Work instruction: Each line that includes "Taiwan" must be copied from the records.

Start of Exercise input

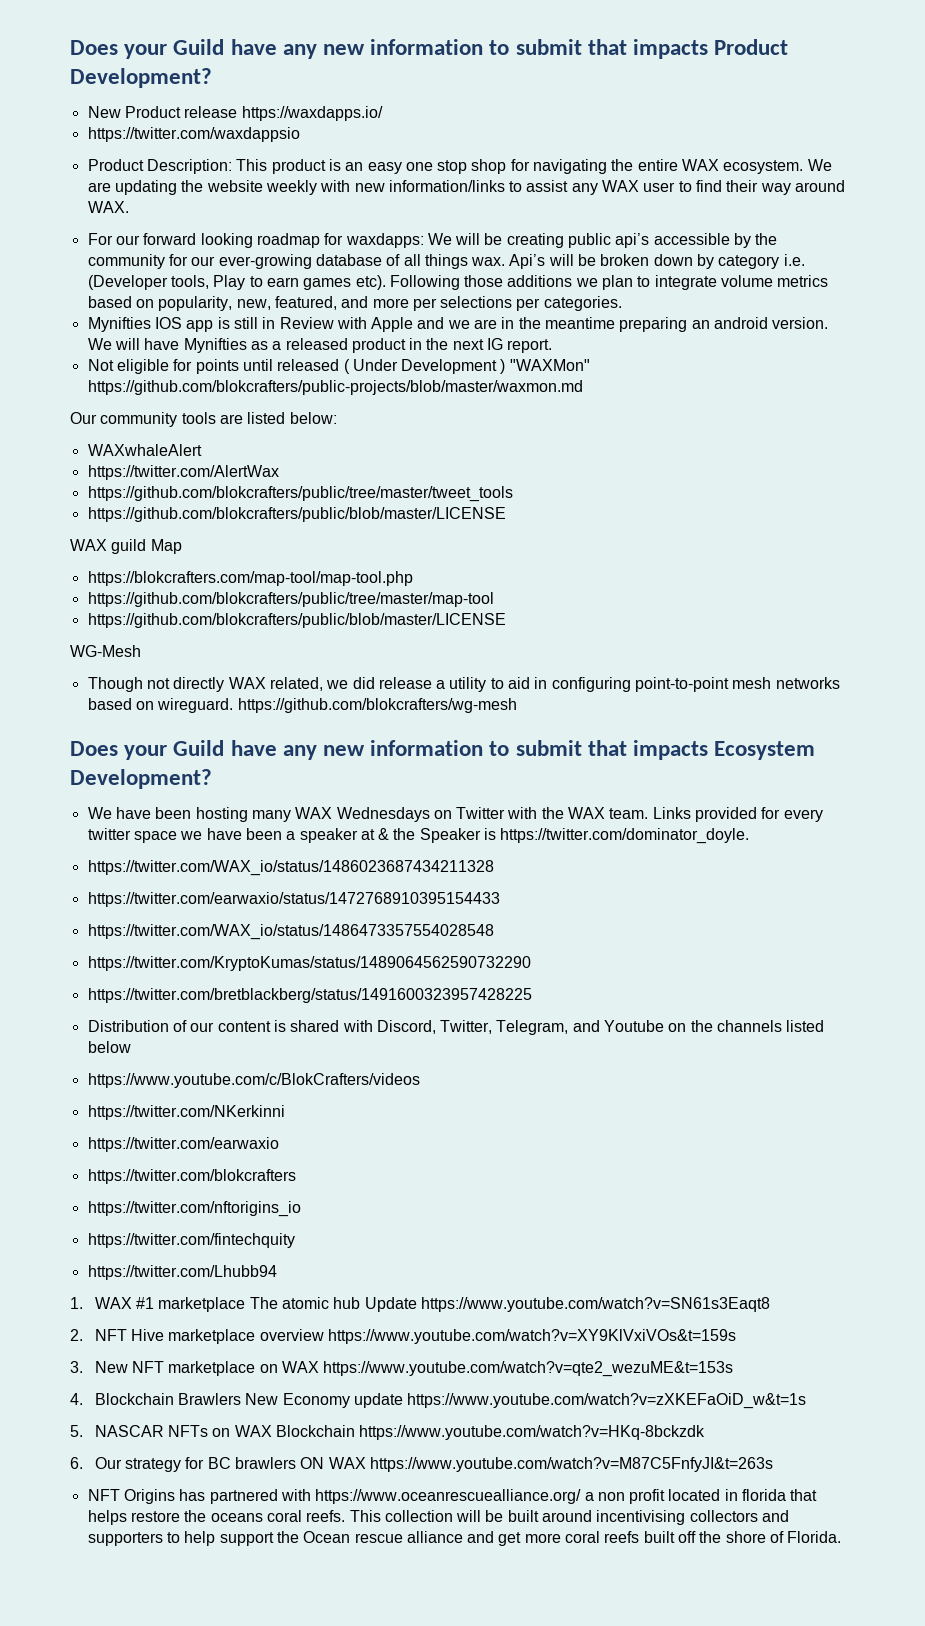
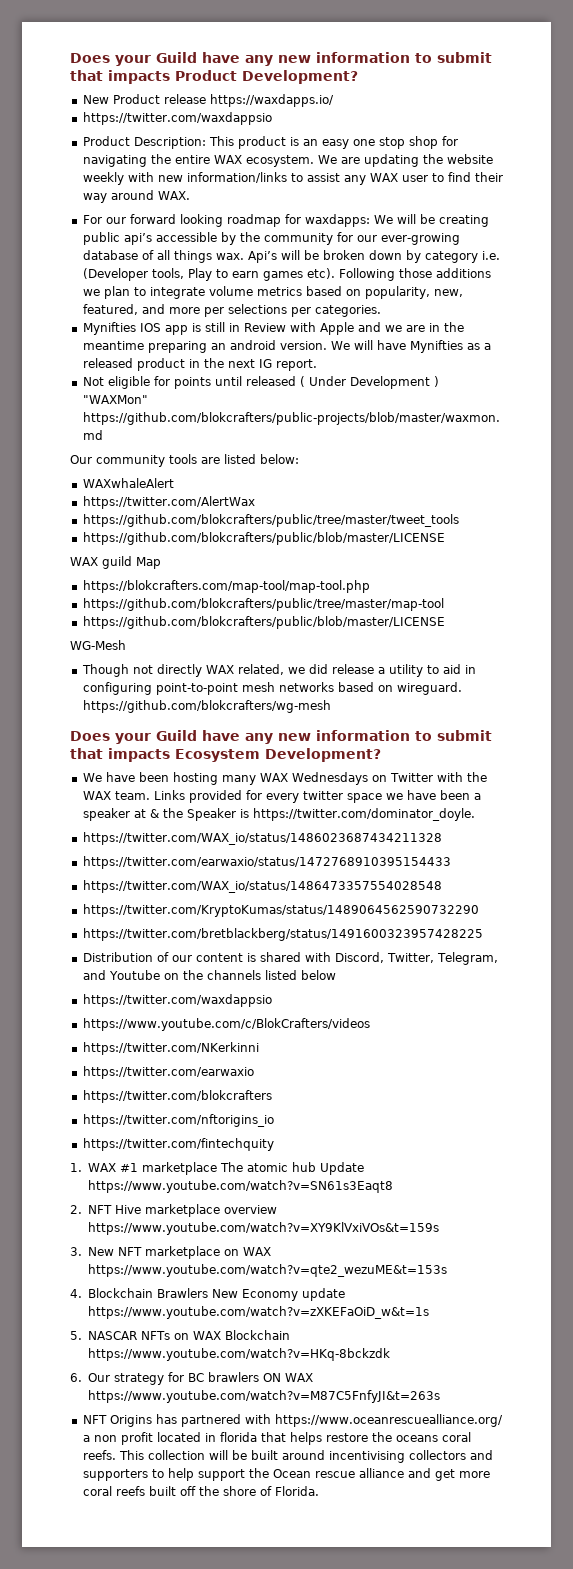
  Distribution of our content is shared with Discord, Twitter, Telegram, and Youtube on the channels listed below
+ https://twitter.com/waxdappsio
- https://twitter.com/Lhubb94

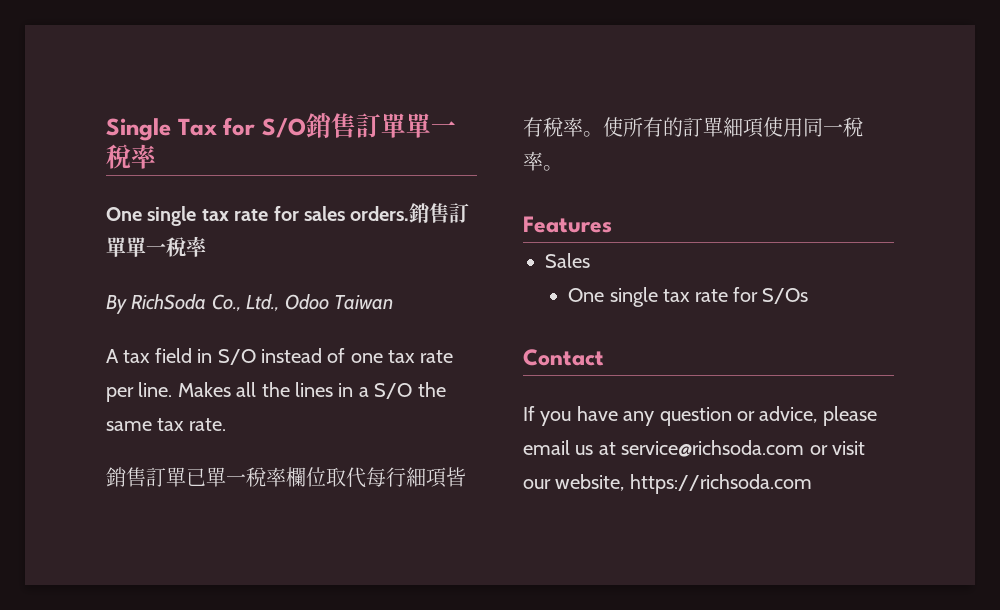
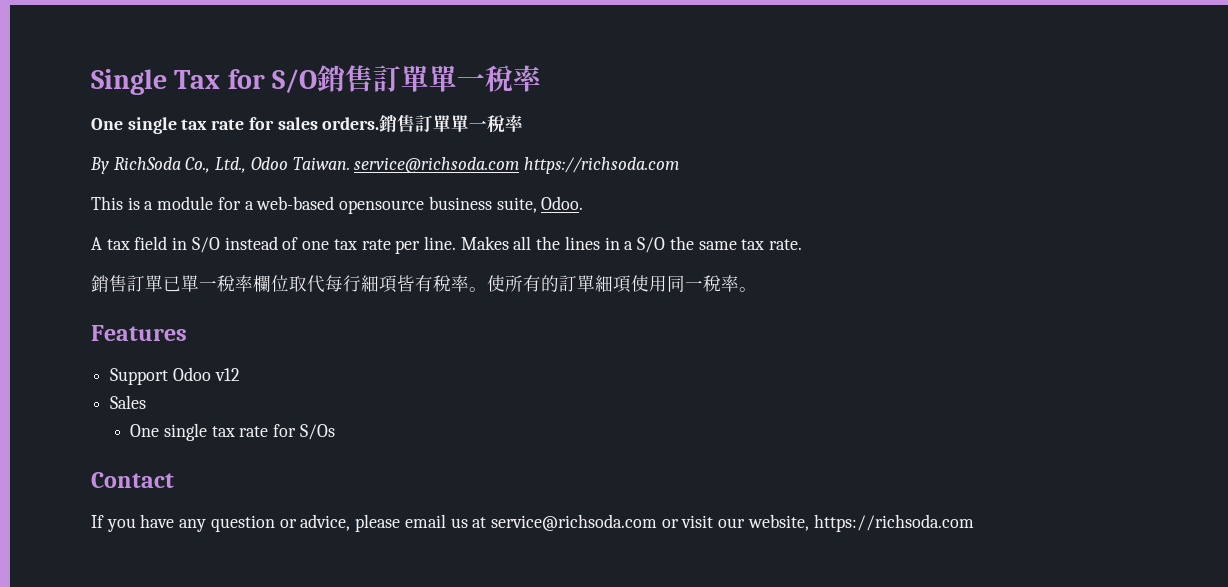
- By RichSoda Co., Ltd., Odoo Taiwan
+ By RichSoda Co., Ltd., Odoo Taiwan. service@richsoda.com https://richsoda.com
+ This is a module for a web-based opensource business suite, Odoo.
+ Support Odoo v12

End of Exercise input

Task output:
- By RichSoda Co., Ltd., Odoo Taiwan
+ By RichSoda Co., Ltd., Odoo Taiwan. service@richsoda.com https://richsoda.com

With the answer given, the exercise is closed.